Буш: гибрис-синдром после вторжения в Ирак

Глава из книги Дэвида Оуэна «История болезни. Недуги мировых лидеров последнего столетья»

О книге Дэвида Оуэна «История болезни. Недуги мировых лидеров последнего столетья»

Показательно, что книга американских журналистов о войне в Ираке называется «Гибрис». Первого мая 2003 года Джордж Буш, в летной форме, придававшей ему сходство с голливудским актером, посадил боевой истребитель на палубе авианосца «Авраам Линкольн», у Калифорнийского побережья, желая тем самым ознаменовать победу в Ираке, о которой извещал транспарант на диспетчерской вышке корабля: «Миссия завершена». Это был верх высокомерия, насмешка, пусть и неумышленная, над солдатами, находившимися в Ираке и понимавшими всю абсурдность этого заявления. Дональду Рамсфельду хватило здравого смысла убедить Буша не использовать эту фразу в своем выступлении, но тот все равно умудрился сказать: «В битве за Ирак США и наши союзники одержали верх!» Тони Блэр никогда не заходил так далеко, но его ранние высказывание звучали слишком победоносно.

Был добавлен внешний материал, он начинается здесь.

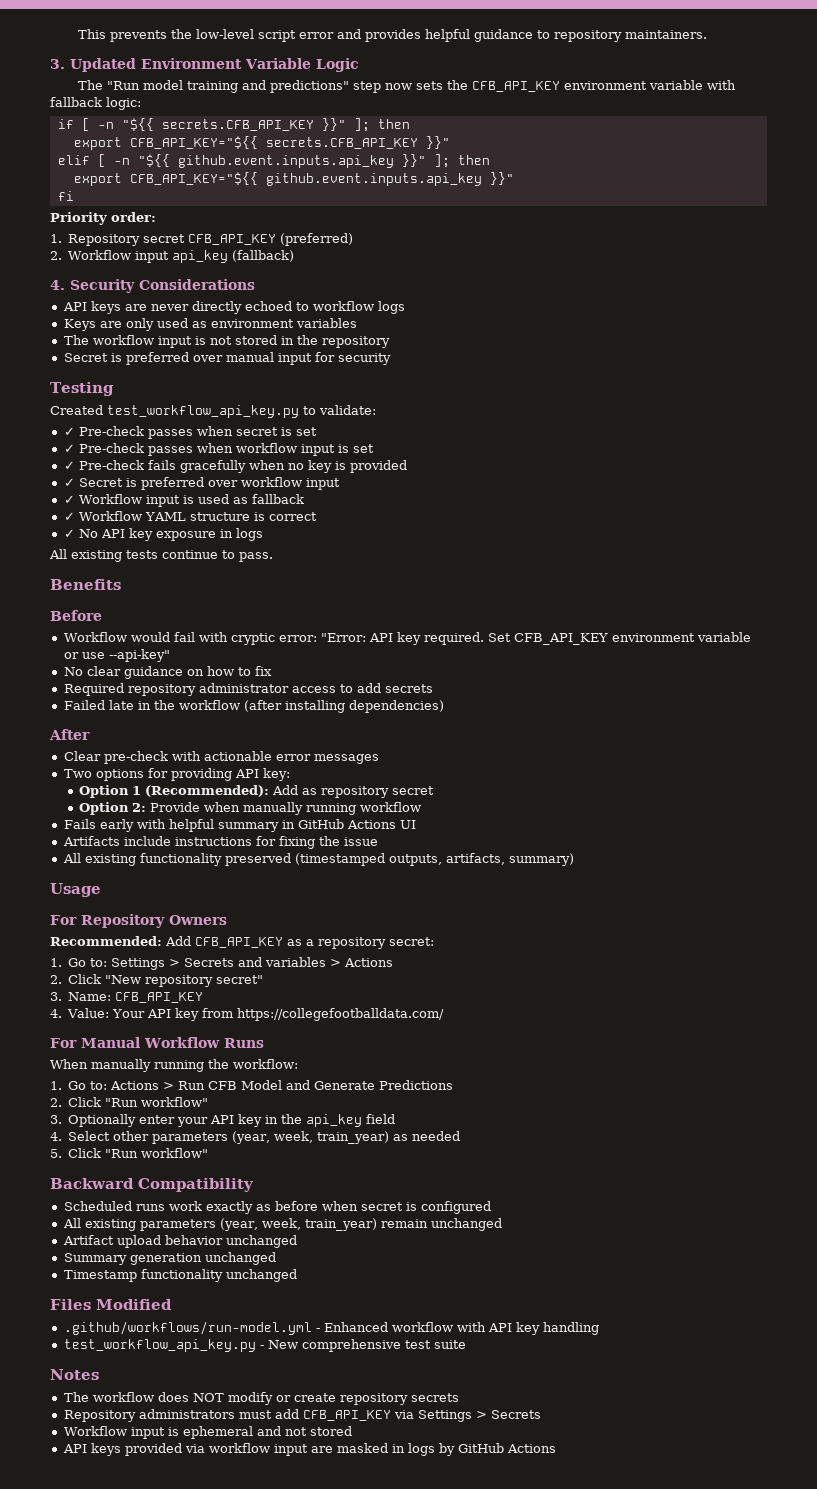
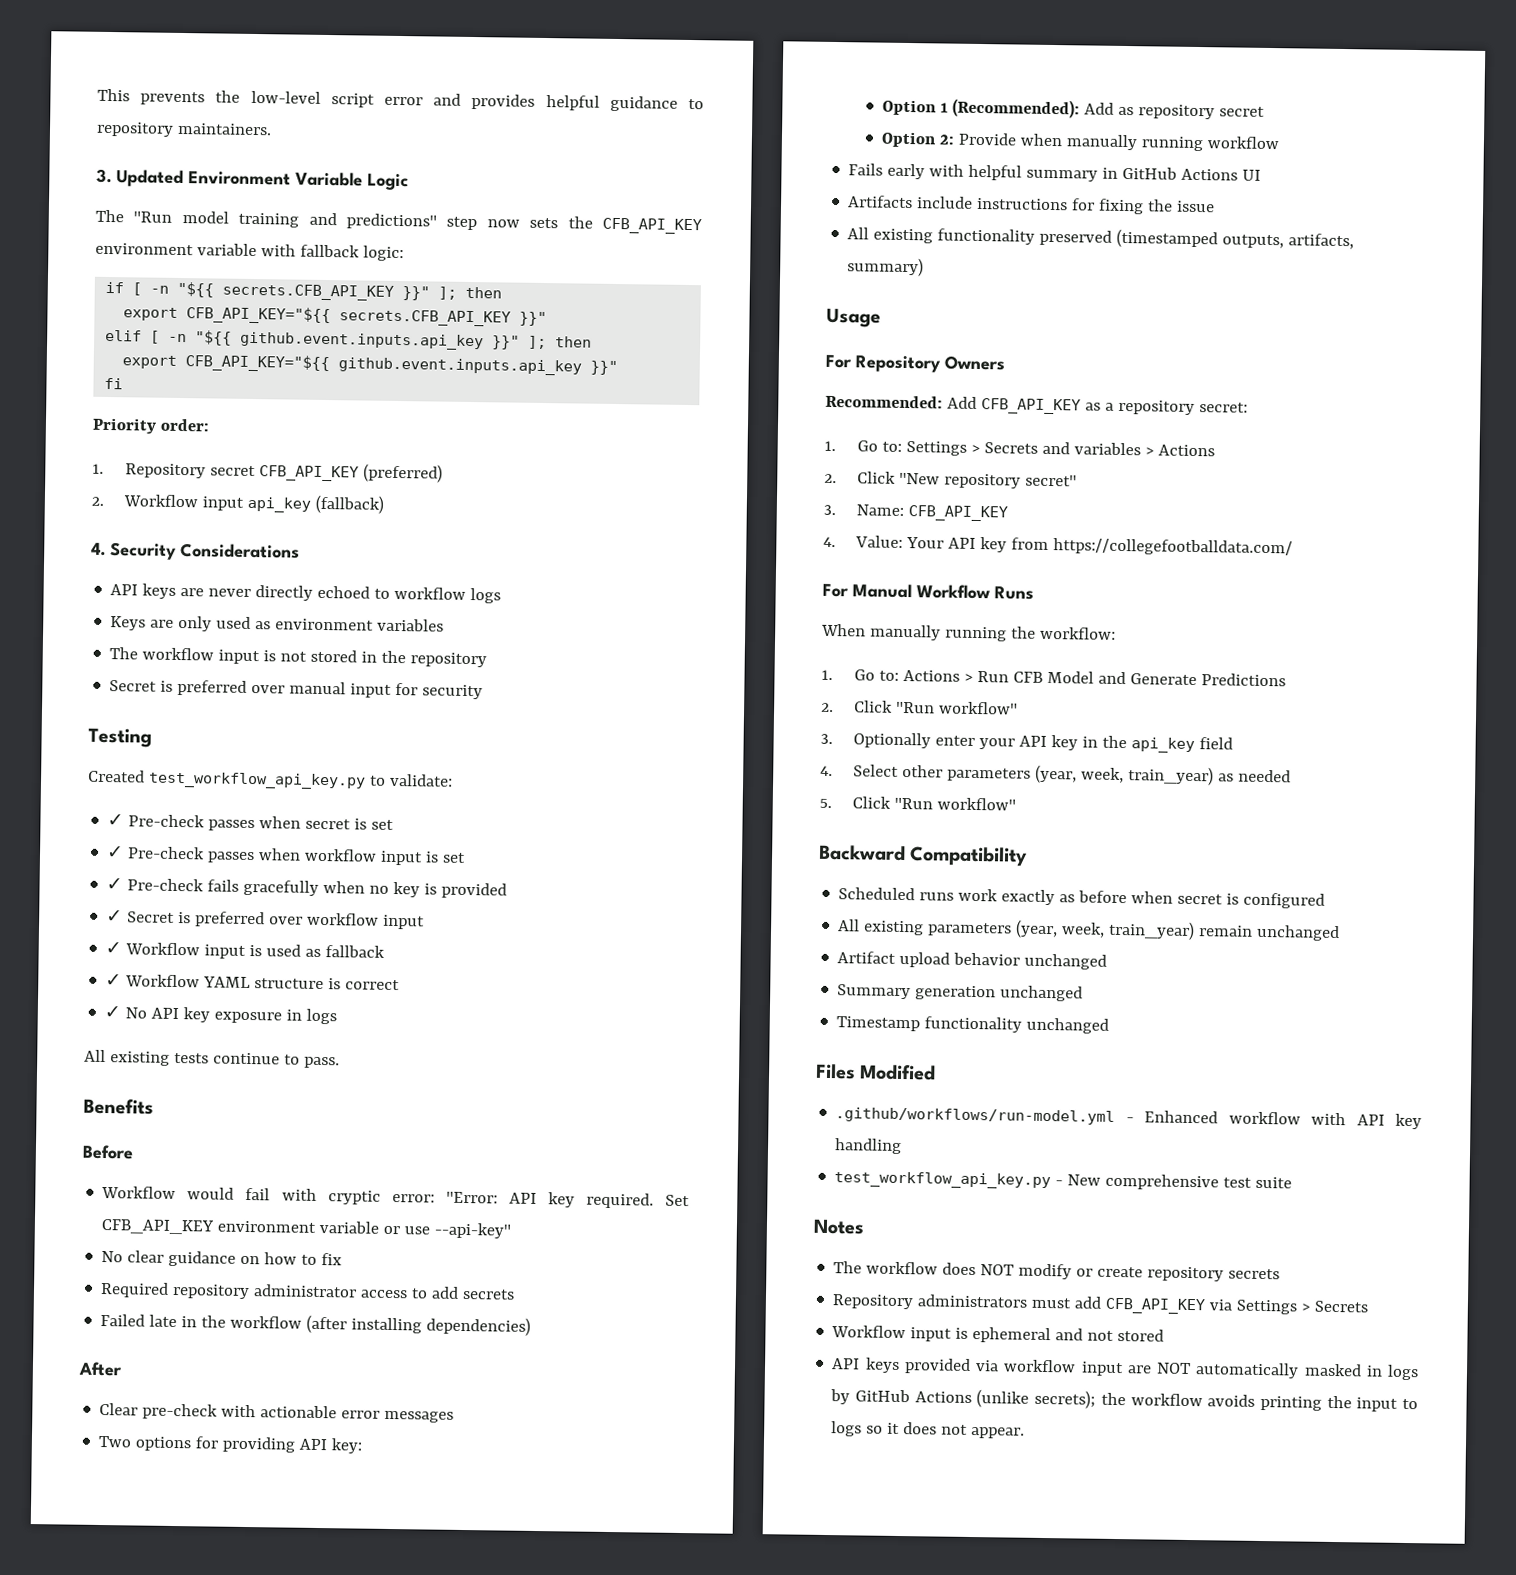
- API keys provided via workflow input are masked in logs by GitHub Actions
+ API keys provided via workflow input are NOT automatically masked in logs by GitHub Actions (unlike secrets); the workflow avoids printing the input to logs so it does not appear.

Рамсфельд, несмотря на все его промахи, был слишком циничен, чтобы страдать гибрис-синдромом. Когда в Багдаде в скором времени начались беспорядки и мародерство, явившиеся в наибольшей мере следствием того, что Буш послушался совета Рамсфельда не увеличивать численность оккупационных войск, министр обороны отреагировал просто: «Такое случается». В ответ драматург Дэвид Хэа создал антивоенную пьесу с одноименным названием, в которой раскрывалась важность этой ремарки.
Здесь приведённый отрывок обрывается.